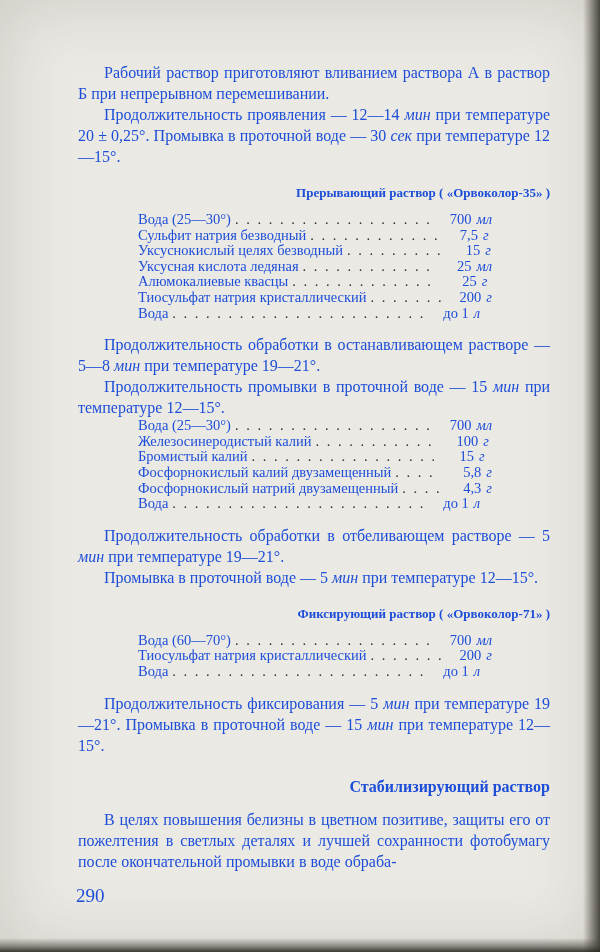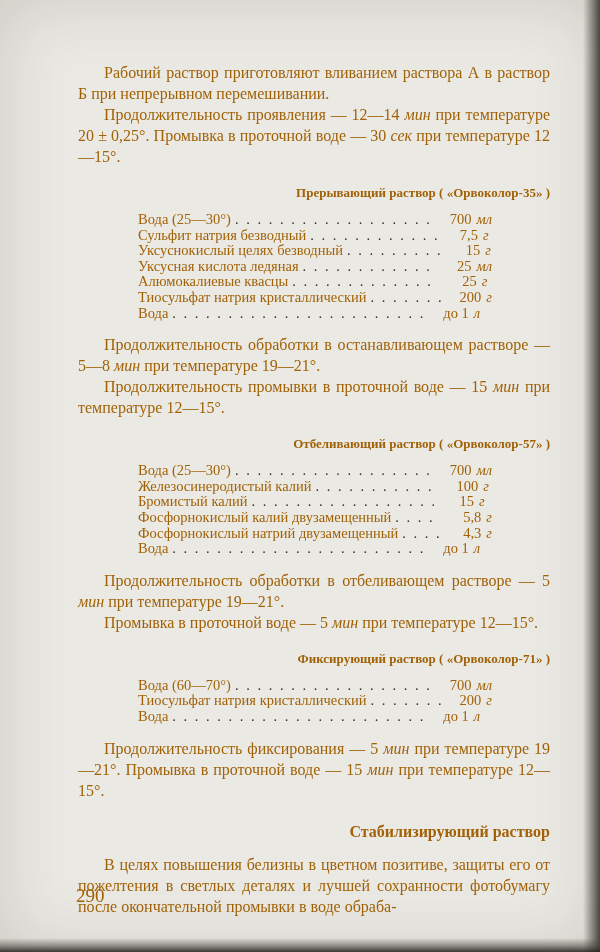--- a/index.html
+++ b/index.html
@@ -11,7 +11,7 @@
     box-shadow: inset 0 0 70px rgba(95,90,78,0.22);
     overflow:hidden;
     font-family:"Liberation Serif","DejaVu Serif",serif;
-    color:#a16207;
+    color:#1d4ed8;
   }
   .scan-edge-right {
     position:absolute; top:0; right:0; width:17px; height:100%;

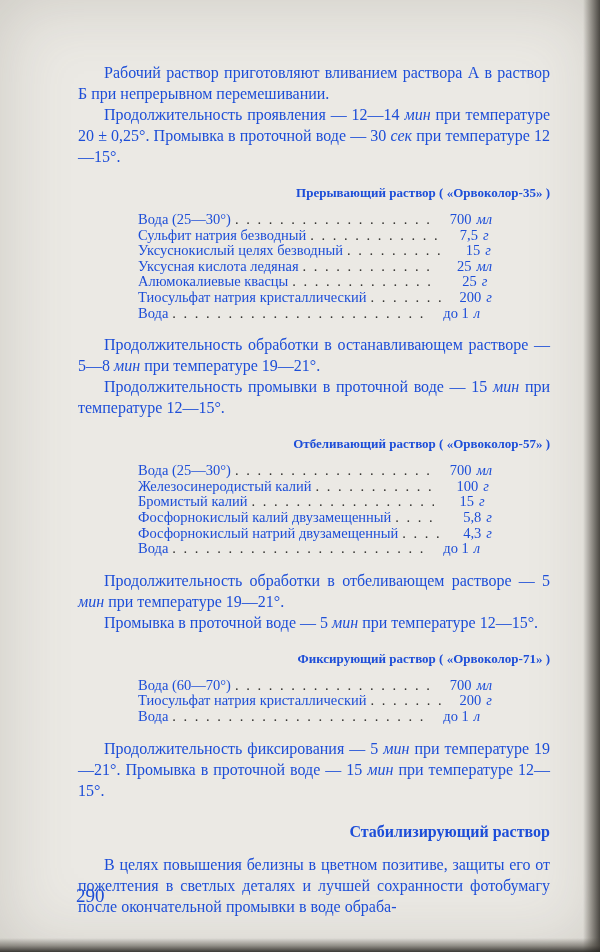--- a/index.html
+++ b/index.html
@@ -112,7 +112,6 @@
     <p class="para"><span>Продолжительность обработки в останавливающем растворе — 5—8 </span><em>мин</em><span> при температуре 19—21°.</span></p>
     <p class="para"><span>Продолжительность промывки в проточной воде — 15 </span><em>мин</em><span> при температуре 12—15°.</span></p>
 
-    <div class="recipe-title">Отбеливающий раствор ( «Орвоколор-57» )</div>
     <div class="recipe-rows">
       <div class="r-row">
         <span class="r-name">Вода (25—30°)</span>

--------------------

Work required — Set every entry down again exactly as written, and omit the images.

Result of this task —
--- a/index.html
+++ b/index.html
@@ -11,7 +11,7 @@
     box-shadow: inset 0 0 70px rgba(95,90,78,0.22);
     overflow:hidden;
     font-family:"Liberation Serif","DejaVu Serif",serif;
-    color:#a16207;
+    color:#1d4ed8;
   }
   .scan-edge-right {
     position:absolute; top:0; right:0; width:17px; height:100%;

--- a/index.html
+++ b/index.html
@@ -112,7 +112,6 @@
     <p class="para"><span>Продолжительность обработки в останавливающем растворе — 5—8 </span><em>мин</em><span> при температуре 19—21°.</span></p>
     <p class="para"><span>Продолжительность промывки в проточной воде — 15 </span><em>мин</em><span> при температуре 12—15°.</span></p>
 
-    <div class="recipe-title">Отбеливающий раствор ( «Орвоколор-57» )</div>
     <div class="recipe-rows">
       <div class="r-row">
         <span class="r-name">Вода (25—30°)</span>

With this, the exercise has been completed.